───── Extracted data

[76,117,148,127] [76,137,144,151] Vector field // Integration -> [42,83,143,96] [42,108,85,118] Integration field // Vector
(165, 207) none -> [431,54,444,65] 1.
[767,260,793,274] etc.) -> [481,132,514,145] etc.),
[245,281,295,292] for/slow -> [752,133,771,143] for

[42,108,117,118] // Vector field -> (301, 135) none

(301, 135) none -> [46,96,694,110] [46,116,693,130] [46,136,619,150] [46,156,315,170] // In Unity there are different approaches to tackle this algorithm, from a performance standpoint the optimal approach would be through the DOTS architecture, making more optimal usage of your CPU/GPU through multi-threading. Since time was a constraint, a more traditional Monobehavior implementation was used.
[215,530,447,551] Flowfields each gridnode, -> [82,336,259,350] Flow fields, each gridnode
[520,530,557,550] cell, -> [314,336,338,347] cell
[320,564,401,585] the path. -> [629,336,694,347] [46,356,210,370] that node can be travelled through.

──────────

:: Your assignment ::
Please filter the entries for the word "none" and copy the lines that have it.

:: Response below ::
(165, 207) none -> [431,54,444,65] 1.
[42,108,117,118] // Vector field -> (301, 135) none
(301, 135) none -> [46,96,694,110] [46,116,693,130] [46,136,619,150] [46,156,315,170] // In Unity there are different approaches to tackle this algorithm, from a performance standpoint the optimal approach would be through the DOTS architecture, making more optimal usage of your CPU/GPU through multi-threading. Since time was a constraint, a more traditional Monobehavior implementation was used.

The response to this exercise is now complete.